Mirrorlike Plasmonic Capsules for Online Microfluidic Raman Analysis of Drug in Human Saliva and Urine

Plasmonic capsules are emerging for novel applications in biochemical sensing, tunable optics, targeted delivery, etc. Here, we develop an online mirrorlike plasmonic capsule microfluidic (PCM) system through citrate-capped Au nanoparticle (GNP) arrays on three-dimensional (3D) oil/water (O/W) two- liquid interface without any inducers or promoters. The PCM-based surfaceenhanced Raman scattering (PCM-SERS) system realizes multisample, multiplex, and high-throughput analysis of targeted molecules in complex media by a portable Raman device. Excellent O-in-W features of the GNP capsules ensure less surface contamination of the inner channel and avoid cross-contamination between different capsules. Sequential detection of five analytes in different capsules is easily achieved in about 1 min, and both dual-analyte and triple-analyte detection in a single capsule demonstrate the excellent sensitivity even with analyte concentrations differing by 2 orders of magnitude. The uniform distribution of GNPs at the two-liquid interface leads to excellent reproducibility of SERS signals.
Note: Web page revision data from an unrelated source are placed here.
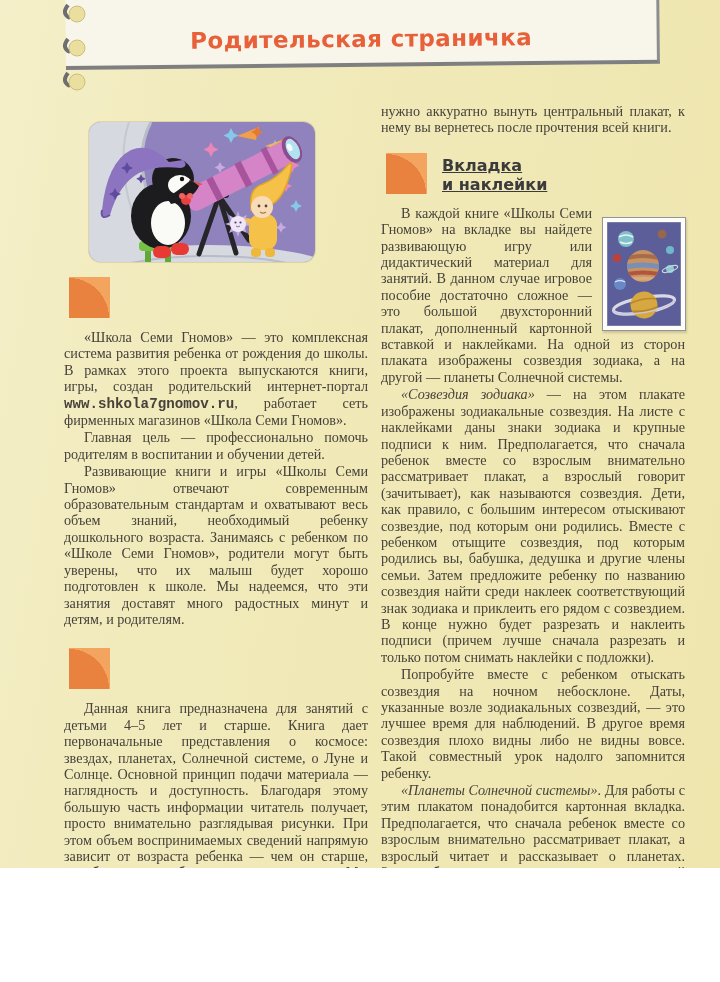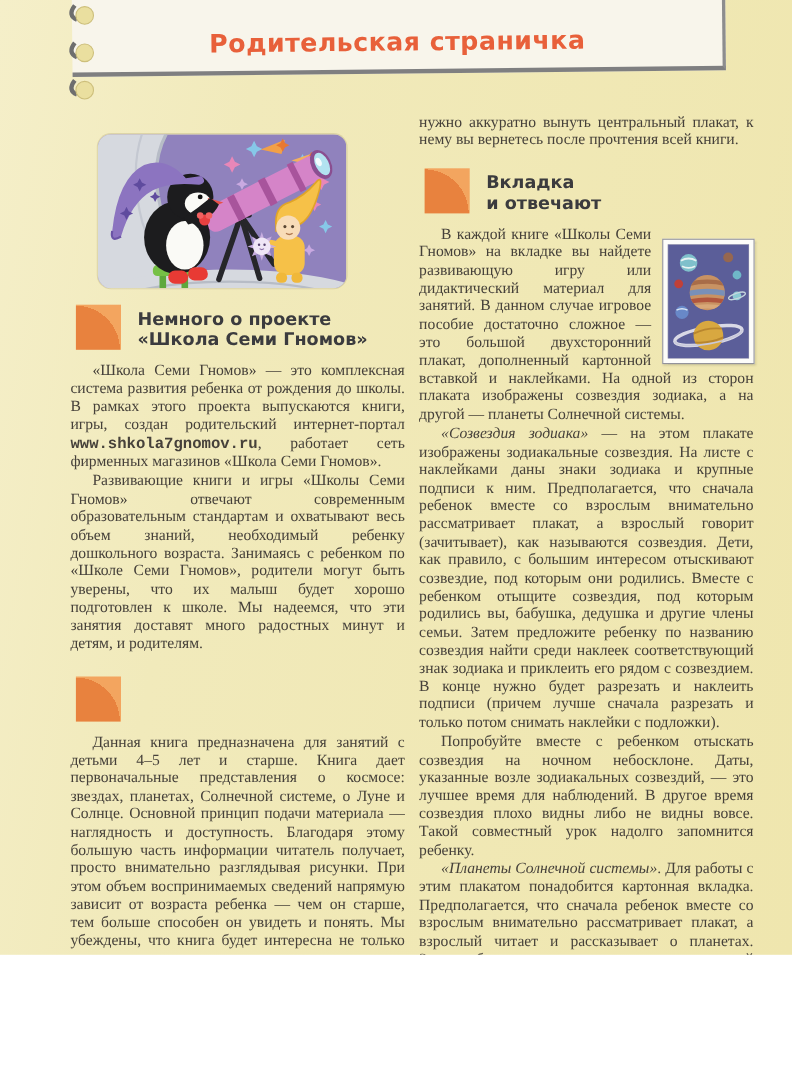"Вкладка" .sec-titles { text-decoration: none -> underline }
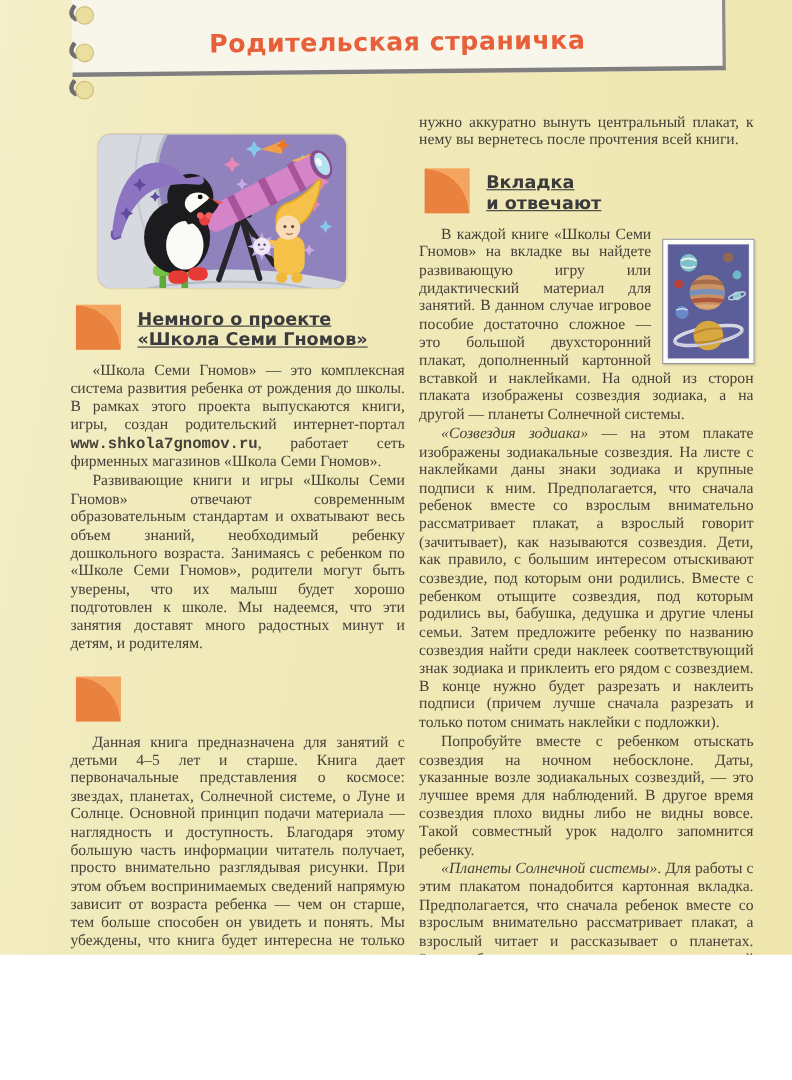"и отвечают" div { text: отвечают -> наклейки }
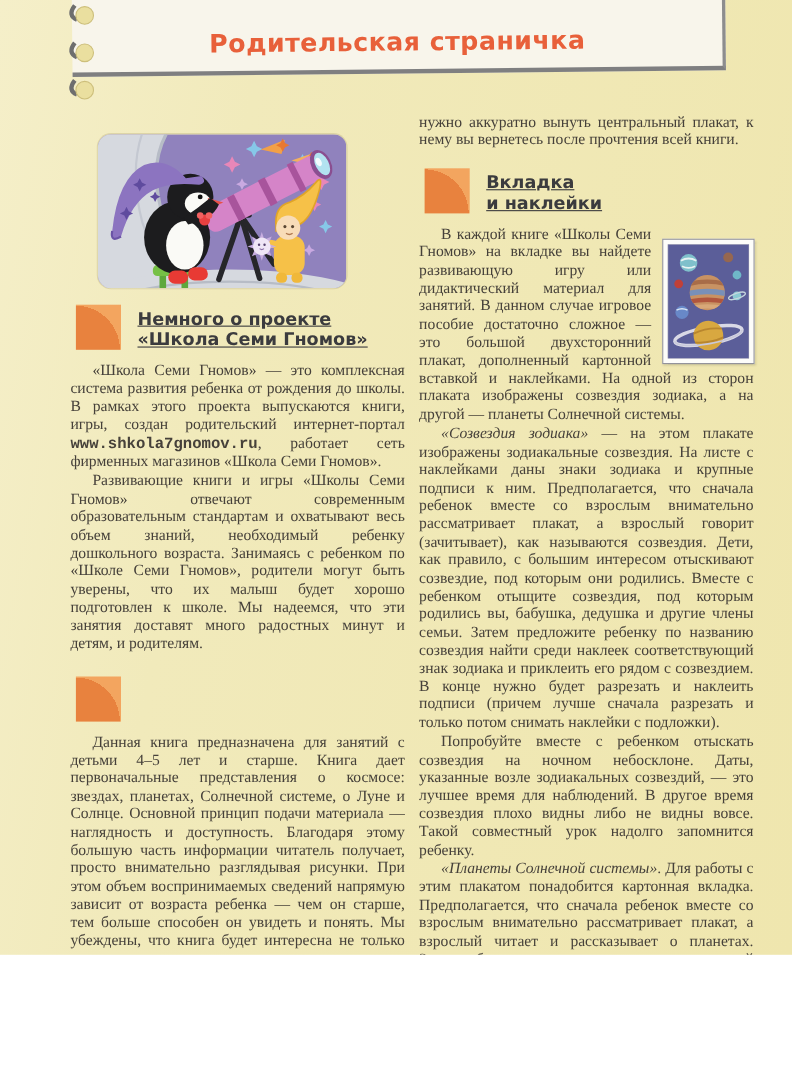"Немного о проекте" div.sec-titles { html: <div> <div>Немного о проекте</div> <div>«Школа Семи Гномов»</div> </div> -> none }
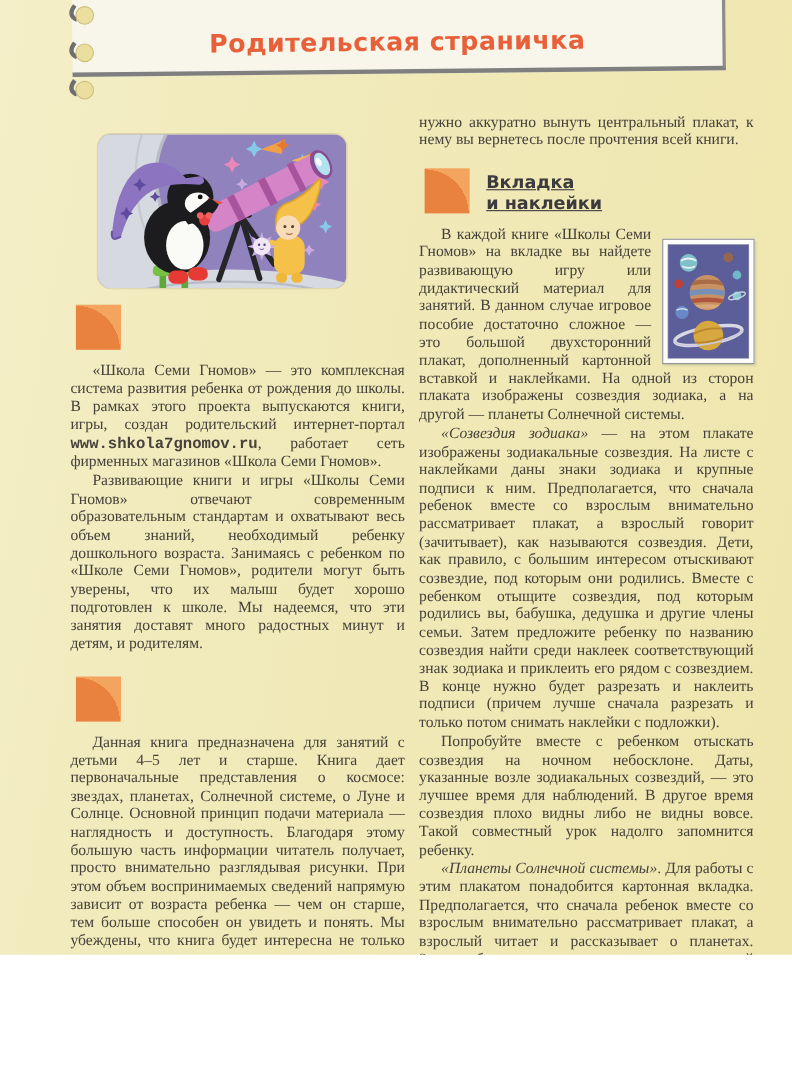"Главная цель — профессионально помочь" p.body { html: none -> <p>Главная цель — профессионально помочь родителям в воспитании и обучении детей.</p> }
In addition, the O phase of the capsule filling produces fingerprint vibrations in SERS signals and is used as the inherent internal standard (IIS) to improve the quantitation of SERS detection. The O phase also as a good extraction agent realizes efficient separation and enrichment of an illicit drug, methamphetamine (MA), in human saliva and urine. By virtue of principal component analysis (PCA), the PCM-SERS platform easily realizes autoclassification of trace MA, with concentrations down to ppm levels. This study promises great potentials of plasmonic capsules for in situ monitoring molecular events in confined spaces, especially in multiliquid systems.